EMTALA Q & A: Emergency care: What if it’s on campus, outside ED?
EMTALA Q & A: Emergency care: What if it’s on campus, outside ED?
You don’t necessarily have to send staff
Question: Should we have a plan for responding to patients on the hospital property, but not in the ED area, when they need or request emergency care? The final rule seems to make clear that we are not obligated to rush out of the ED to provide care for anyone who does not come to a "dedicated emergency department," but we’re not clear on what should happen when that person is elsewhere on the campus.
Answer: EMTALA still can be triggered when a person needs emergency care outside the ED, but you don’t necessarily have to send ED staff out to take care of them, explains Charlotte Yeh, MD, FACEP, CMS regional administrator in Boston and a former practicing emergency physician.
The final EMTALA rule clarified the controversial "250-yard rule" that many ED managers interpreted to mean they had to provide care to anyone who showed up within 250 yards of the hospital campus even if that was on a public street or otherwise off the campus. It is now clear that EMTALA applies only to dedicated emergency services, other hospital departments, parking lots and driveways, or other hospital property within 250 yards, she says.
That eliminates a lot of situations in which ED managers previously might have thought EMTALA required a response, but Yeh says there still are some situations in which the law will be triggered outside the boundaries of the ED.
"Under the new EMTALA regulations, if a person shows up in an area that is not a dedicated emergency department as defined in the rules, EMTALA is triggered only if the patient or a prudent layperson observer would believe there is an emergency medical condition," she says. "If they need emergency care but just happen to come in the wrong door, or if they slip in the cafeteria and hit their head, those are situations in which EMTALA could be triggered on your campus."

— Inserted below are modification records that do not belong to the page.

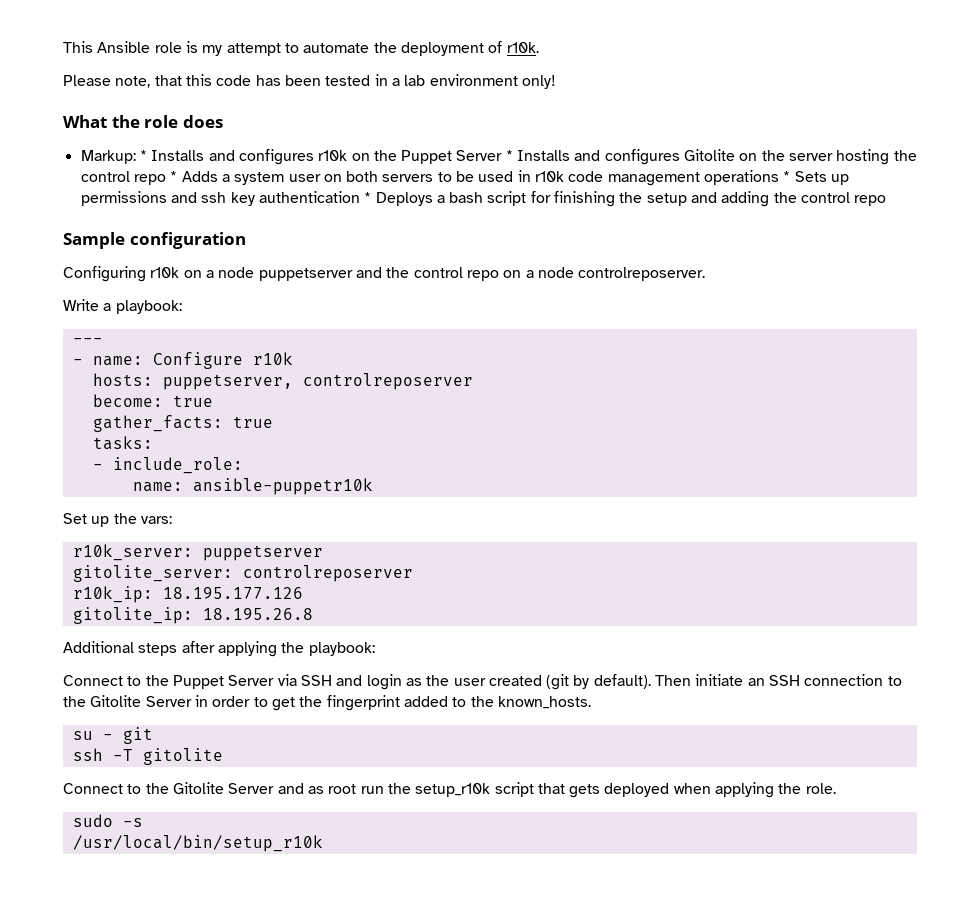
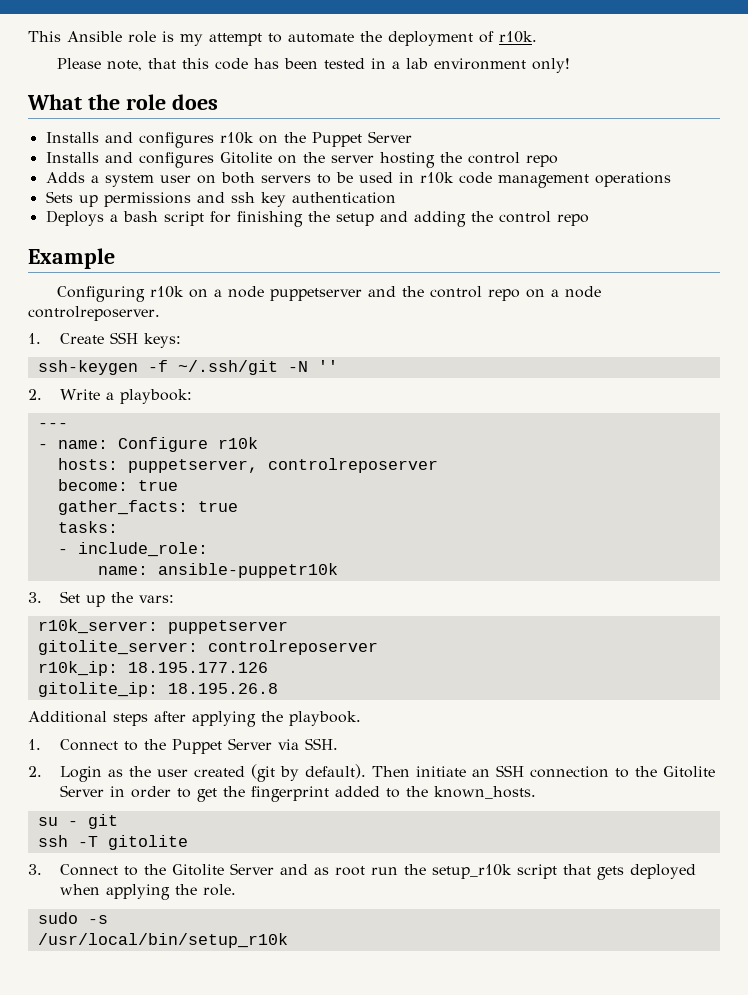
[80,150,147,164] Markup: * -> (218, 102) none
[505,150,513,161] * -> (412, 137) //
[170,171,178,182] * -> (558, 161) //
[783,171,791,182] * -> (671, 179) //
[364,192,372,203] * -> (396, 198) //
[63,232,246,249] Sample configuration -> [28,248,115,269] Example
(706, 274) none -> [28,332,181,348] [37,360,338,375] [28,389,42,400] 1. Create SSH keys: // ssh-keygen -f ~/.ssh/git -N '' // 2.
(373, 486) none -> [28,592,42,603] 3.
[308,642,375,656] playbook: // -> [289,711,361,726] [28,739,41,750] playbook. // 1.
[300,674,402,690] SSH and login -> [304,738,338,750] [28,766,102,782] SSH. // 2. Login
(223, 756) none -> [28,864,42,875] 3.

When EMTALA is triggered in such situations, the hospital is obligated to provide a medical screening examination (MSE). But Yeh points out that the MSE can be performed anywhere on the campus. The patient does not have to be transported to the ED, and the exam does not have to be done by ED staff.
"How the hospital responds to those patients is left up to the hospital. From a practical matter, most hospitals tend to have some sort of emergency response protocol to bring the patient to the ED," she says. "Some hospitals have a code team ready to respond anywhere on campus, and smaller hospitals probably will use emergency staff for that. But each hospital has to decide how to respond based on the physical configuration, staffing, and time of day."
In such cases, EMTALA may not be the main concern anyway, Yeh says. Even if EMTALA is not triggered in such cases, the hospital still needs an emergency response plan for when someone is injured or falls ill on the campus. Such planning is just good medical practice, she says.
There will be some situations in which it is appropriate to call 911 for people needing emergency care on the hospital campus but away from the ED, Yeh says. She recalls working with one hospital that had an older building on campus, a considerable distance from the ED, with elevators too small for a standard stretcher or gurney. So that hospital’s policy required calling 911 for local paramedics, who had folding stretchers that allowed the patient to be brought down in the elevator.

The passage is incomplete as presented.